London Mayor, Sadiq Khan, in his recently published draft housing strategy explained that he intended to directly intervene to increase housing delivery and set out how he intends to invest the £3.15 billion pounds secured from the government in affordable housing.
This week he has shown this to be the case when he used his planning powers to the full extent, for the second time, to increase the number of affordable homes in a development. Sadiq Khan managed to ensure 35% of units were affordable housing at a development in Wandsworth which was only intended to have 23% affordable housing units.
55% of these Affordable units will be delivered in the first phase and there is review in place which may mean that 50% of the properties at the development could be affordable housing units if the agreed level of progress is not made within 2 years.

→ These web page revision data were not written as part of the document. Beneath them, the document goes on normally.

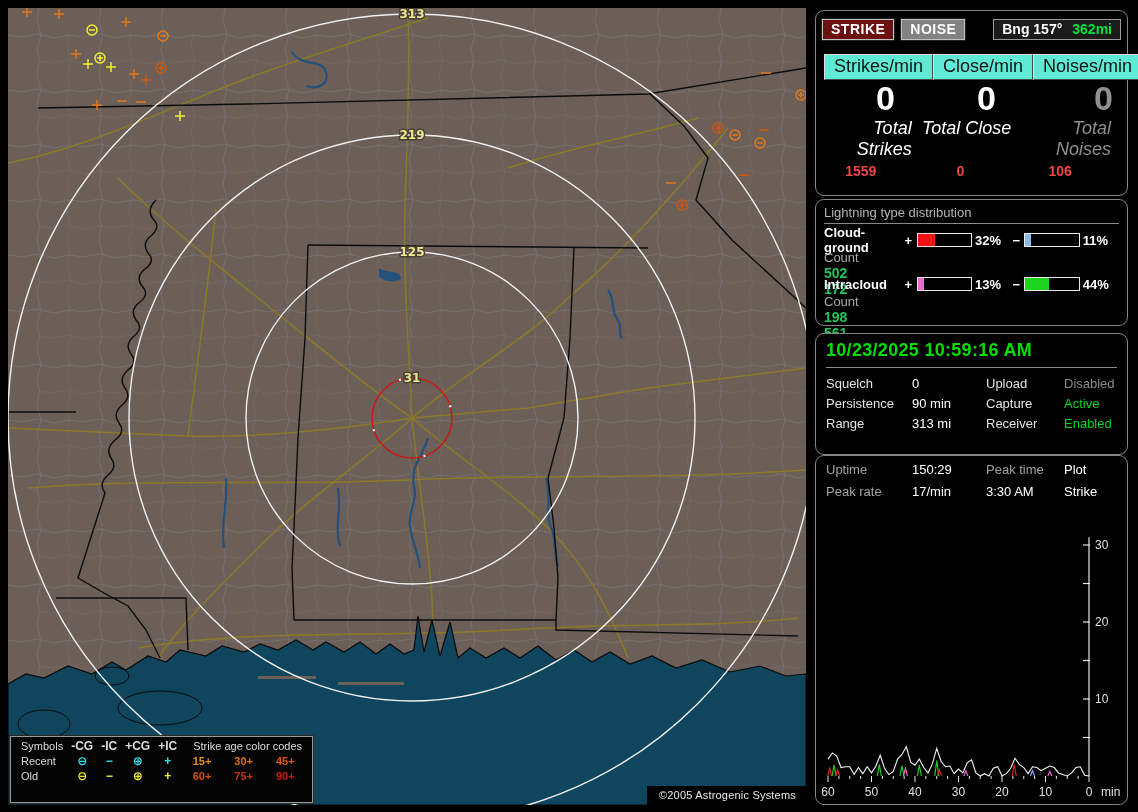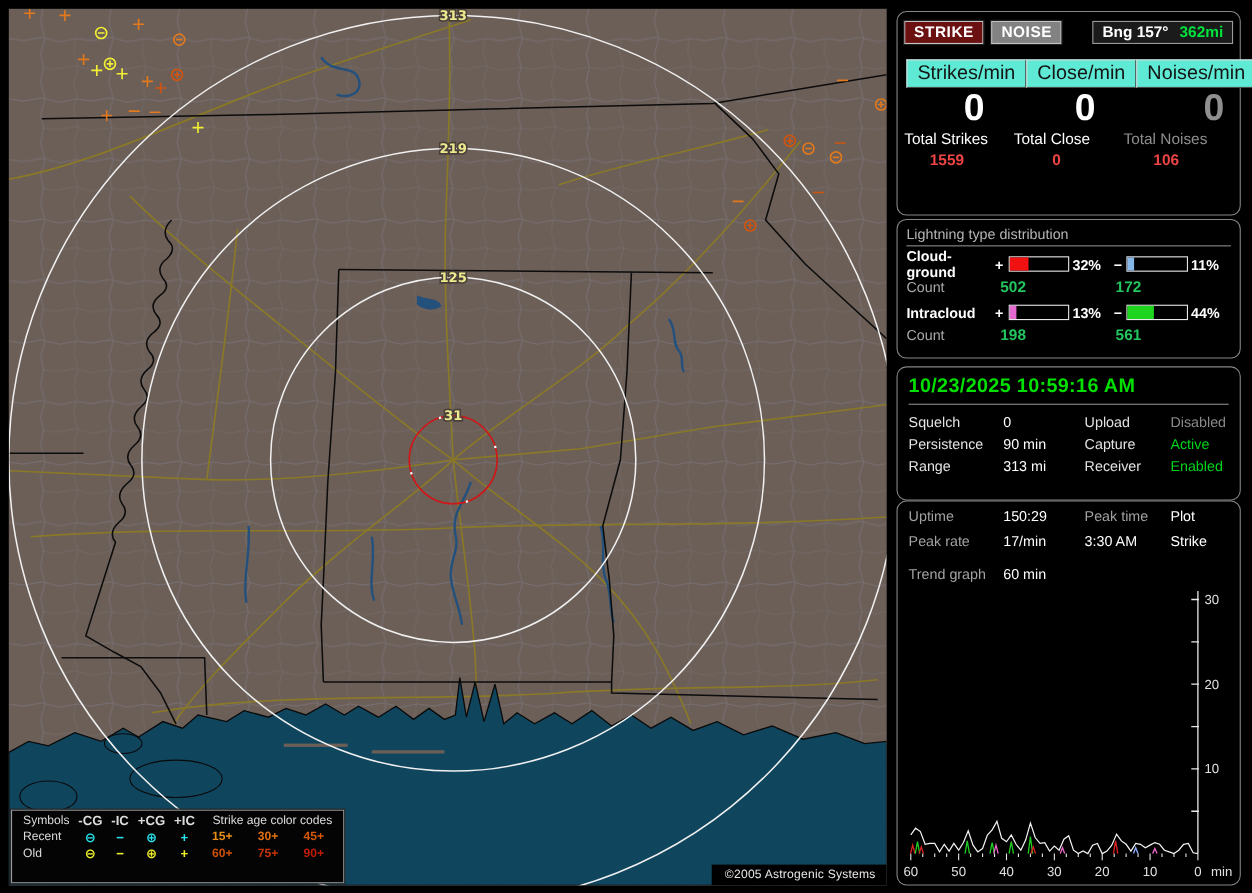"Total Strikes" .totals .lab { font-size: 14px -> 18px; font-style: none -> italic; text-align: none -> right }
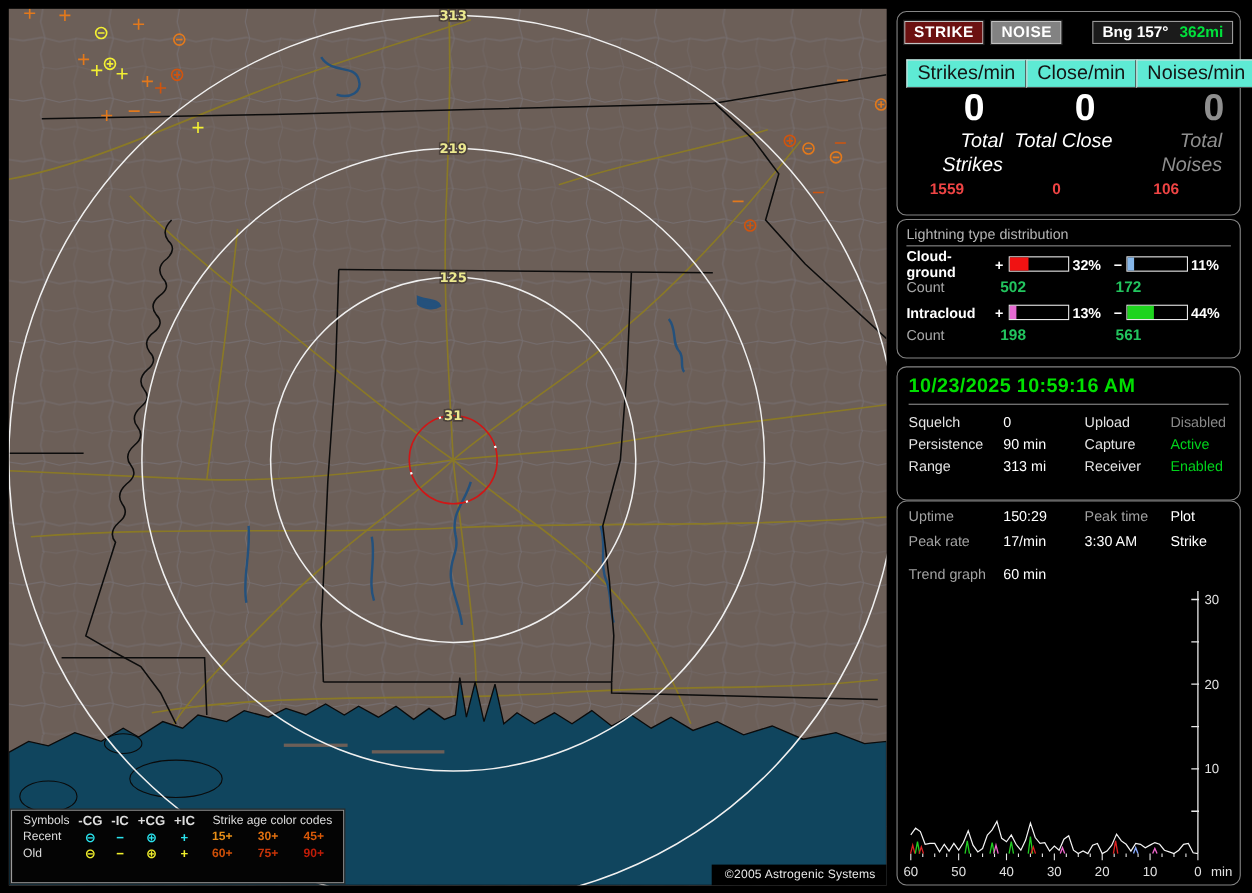"Count" .crow { align-items: center -> none; flex-direction: none -> column }
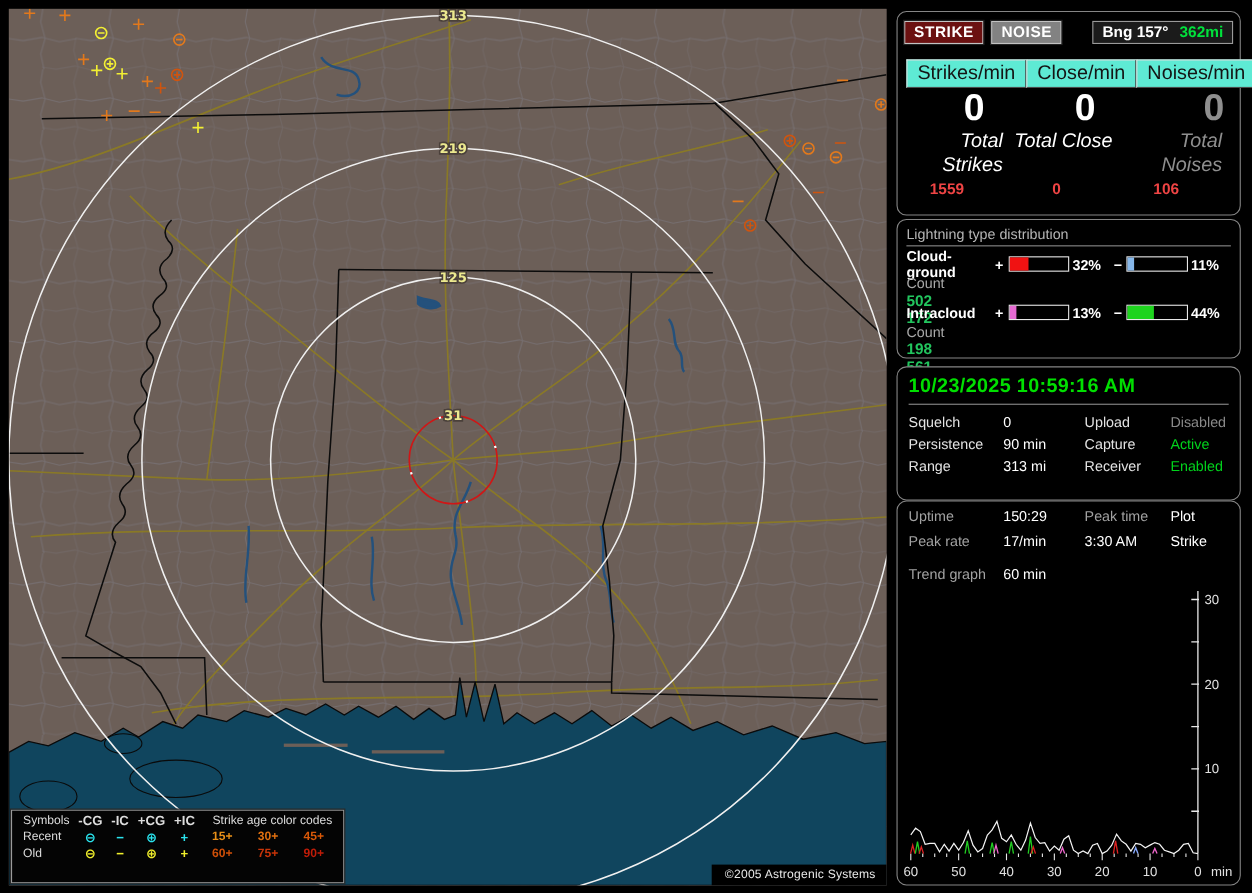"Trend graph" div.trow { html: <div> <span>Trend graph</span> <span>60 min</span> </div> -> none }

Sadiq Khan previously used his powers to approve plans for 185 affordable homes in Barnet after intervening to double the amount of affordable units to 40%.
As well as the above, the Mayor has published the Affordable Housing and Viability Supplementary Planning Guidance, this offers a faster route through the planning process for developers offering at least 35% of units as affordable housing.
These recent moves suggest the Mayor is committed to increasing the delivery of affordable housing in London and as promised has used his full range of planning powers to achieve this.
This item provides a brief snapshot of some recent announcements from the current Government and the current state of play on mergers in the sector.
Strictly come Merging?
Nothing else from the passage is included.